Assessing the Intracellular Integrity of Phosphine-Stabilized Ultrasmall Cytotoxic Gold Nanoparticles Enabled by Fluorescence Labeling

As the size of nanoparticles (NPs) is in the range of biological molecules and subcellular structures, they provide new perspectives in biomedicine. This work presents studies concerning the cellular uptake and distribution of phosphine‐stabilized cytotoxic 1.4 nm sized AuNPs and their probable degradation during this process. Therefore, ultrasmall phosphine‐stabilized AuNPs are modified by linking a fluorophore covalently to the ligand shell. Monitoring the fluorescence on a cellular level by means of flow cytometry and confocal laser scanning microscopy allows determining the fate of the ligand shell during AuNP cell internalization, due to the fact that the fluorescence of a fluorophore bound near to the AuNP surface is quenched. Cell fractionation is conducted in order to quantify the AuNP content at the cell membrane, in the cytoplasm, and the cell nucleus. The incubation of cells with the fluorophore‐modified AuNPs reveals a partial loss of the ligand shell upon AuNP cell interaction, evident by the emerging fluorescence signal. This loss is the precondition to unfold high AuNP cytotoxicity. Together with their significantly different biodistribution and enhanced circulation times compared to larger AuNPs, the findings demonstrate the high potential of ultrasmall AuNPs for drug development or therapy.

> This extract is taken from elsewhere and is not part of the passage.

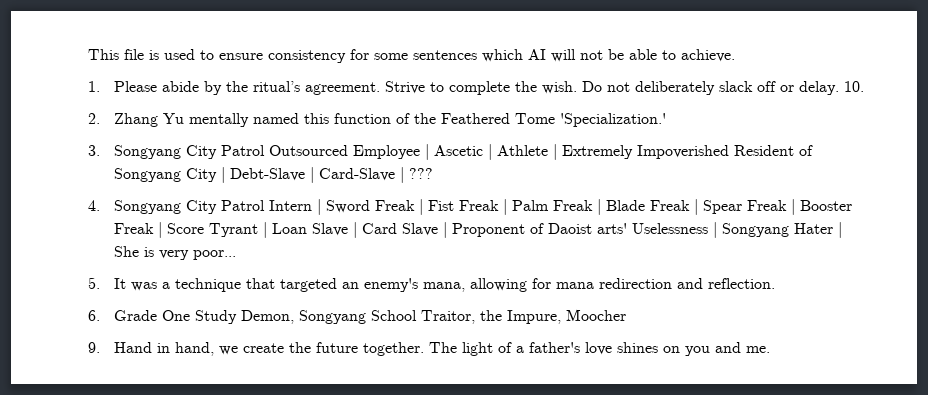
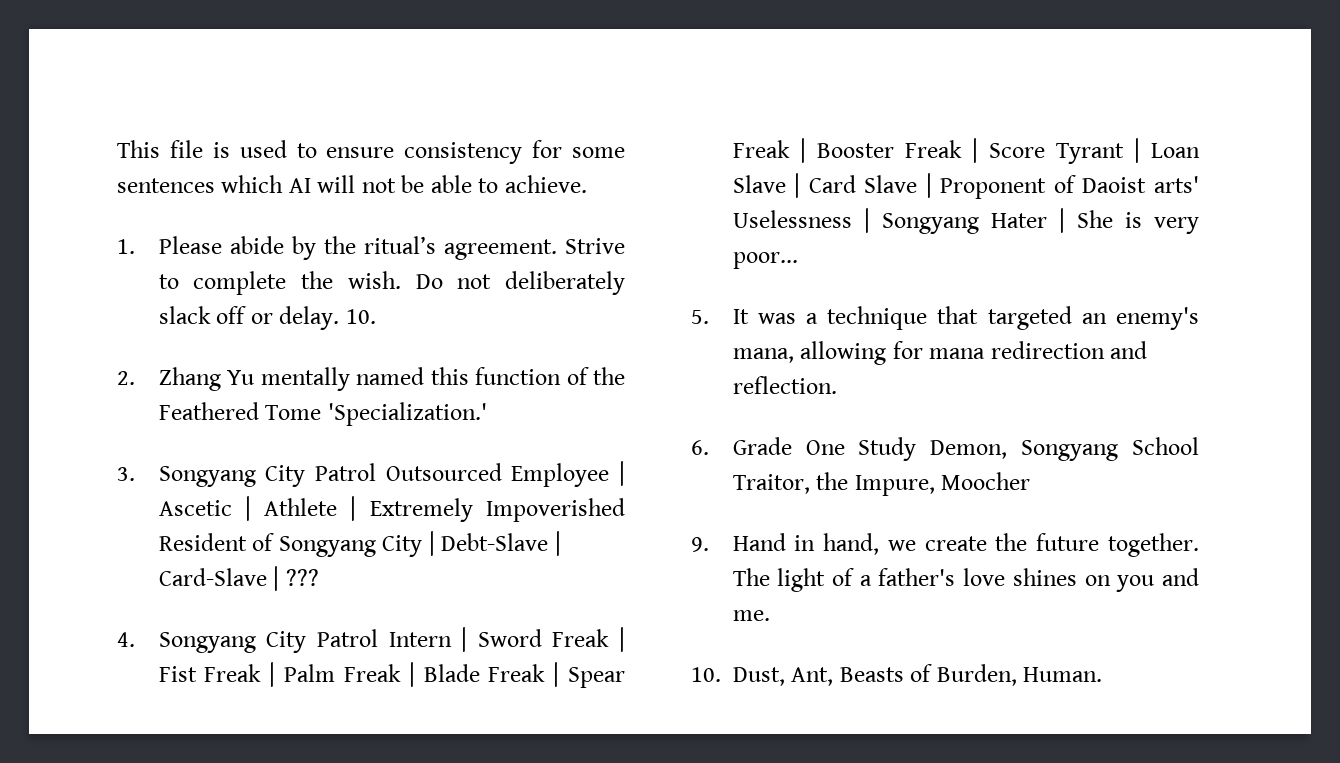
+ 10. Dust, Ant, Beasts of Burden, Human.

The cellular uptake and intracellular distribution of phosphine‐stabilized cytotoxic 1.4 nm sized gold nanoparticles (AuNPs) are investigated. Therefore, well known ultrasmall AuNPs are modified by linking a fluorophore covalently to the ligand shell, which leads to quenching. Upon cellular uptake, the ligands are released, monitored by the evolution of the fluorescence with confocal laser scanning microscopy.